CE: Customer Edge - The last customer switch or router before entering the Provider network. This is where the customer provides its internal routes to the provider network. The provider receives the routes on the PE router.
PE: Provider Edge - This is where the customer routes are received. This is also where label imposition/disposition happens through the use of a Shim header. That is, this is where labels are created and/or removed for customer traffic to and from the provider network.
LSR: MPLS Label Switch Router (”P” LSR) -This is any router or switch that performs the function of label switching; the LSR receives a labeled packet and swaps the label with an outgoing label and forwards the new labeled packet from the appropriate interface. The “P” router is often distinguished from the “PE” or “CE” router being that the former does not perform as many functions as the latter. The “P” routers are located in the core of the network. The edge routers are directly connected to customer sites.

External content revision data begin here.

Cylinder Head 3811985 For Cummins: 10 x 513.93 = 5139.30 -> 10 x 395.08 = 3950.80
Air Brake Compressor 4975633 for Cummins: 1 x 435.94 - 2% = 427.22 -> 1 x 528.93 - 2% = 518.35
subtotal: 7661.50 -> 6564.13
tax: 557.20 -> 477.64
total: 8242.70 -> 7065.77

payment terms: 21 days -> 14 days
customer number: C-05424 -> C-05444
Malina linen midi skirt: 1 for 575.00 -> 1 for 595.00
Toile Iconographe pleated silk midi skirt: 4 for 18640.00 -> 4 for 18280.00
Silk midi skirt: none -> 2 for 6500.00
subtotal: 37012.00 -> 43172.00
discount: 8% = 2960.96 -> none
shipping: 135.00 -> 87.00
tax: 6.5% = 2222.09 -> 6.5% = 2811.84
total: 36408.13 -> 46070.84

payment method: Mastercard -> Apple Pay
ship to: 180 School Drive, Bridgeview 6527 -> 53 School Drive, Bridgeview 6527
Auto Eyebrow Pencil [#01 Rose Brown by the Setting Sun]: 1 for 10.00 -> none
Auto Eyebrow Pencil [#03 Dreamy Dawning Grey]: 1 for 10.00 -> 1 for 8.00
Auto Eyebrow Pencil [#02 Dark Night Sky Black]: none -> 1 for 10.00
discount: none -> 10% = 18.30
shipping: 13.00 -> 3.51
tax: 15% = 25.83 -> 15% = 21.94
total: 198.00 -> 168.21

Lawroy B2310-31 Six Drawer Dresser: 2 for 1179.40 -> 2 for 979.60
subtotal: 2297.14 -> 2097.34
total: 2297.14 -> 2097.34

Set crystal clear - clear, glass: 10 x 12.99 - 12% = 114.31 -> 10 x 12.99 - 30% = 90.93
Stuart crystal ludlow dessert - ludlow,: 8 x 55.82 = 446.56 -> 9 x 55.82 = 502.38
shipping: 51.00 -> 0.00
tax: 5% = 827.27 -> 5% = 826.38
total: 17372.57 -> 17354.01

Ingress: - The insertion point of the traffic being referred to. It is considered the source of the targeted traffic being discussed. The ingress LSR which performs the action of label imposition (puts the label in to the packet) and forwarding of the packet through the MPLS enabled domain (important distinction).
Egress: - The destination, or the exit point of traffic after it transverses a core of a network. It is the reference point closest to the intended destination of the traffic. The egress LSR performs label disposition (removal of the label from the packet) and the forwarding to its destination.
*Both ingress and egress LSR’s are relative to the source and destination of the traffic being generated or received. Ingress and egress insinuate traffic flows across a network. Because of this, we must look at the concept of “upstream” and “downstream”
Upstream and Downstream: - This concept is absolutely critical in understanding the operation of MPLS networks. This pertains mainly to the operation of label distribution (a control plane function) and data forwarding (a data plane function). Upstream and Downstream are defined in respect to the destination network (prefix or FEC). Data intended for a particular destination network always flows downstream. Keep DAD in your head (destination address downstream), it helps keep perspective. Updates from routing protocols or tag/label distribution protocols always flow upstream. Makes sense eh? Devices need to know how to get to a destination from the source right? If you understand routing protocols, they advertise the networks on their router to the world, thus “pushing them out”, in other words “upstream”. Hope this helps with the concept.
FEC: Forward Equivalence Class - As noted in RFC 3031 (MPLS Architecture) this group of packets is forwarded in the same manner (over the same path with the same forwarding treatment). A FEC in all simplicity is really a network/subnet, in other words a range of addresses that has been subnetted in some way. In MPLS networks they are often called prefixes. An example would be 192.168.1.0/24. This class C address is a FEC. 172.16.1.2/30 is also a FEC, being that 172.16.1.0 - 172.16.1.3 will all be forwarded in the same manner (over the same path with the same forwarding treatment).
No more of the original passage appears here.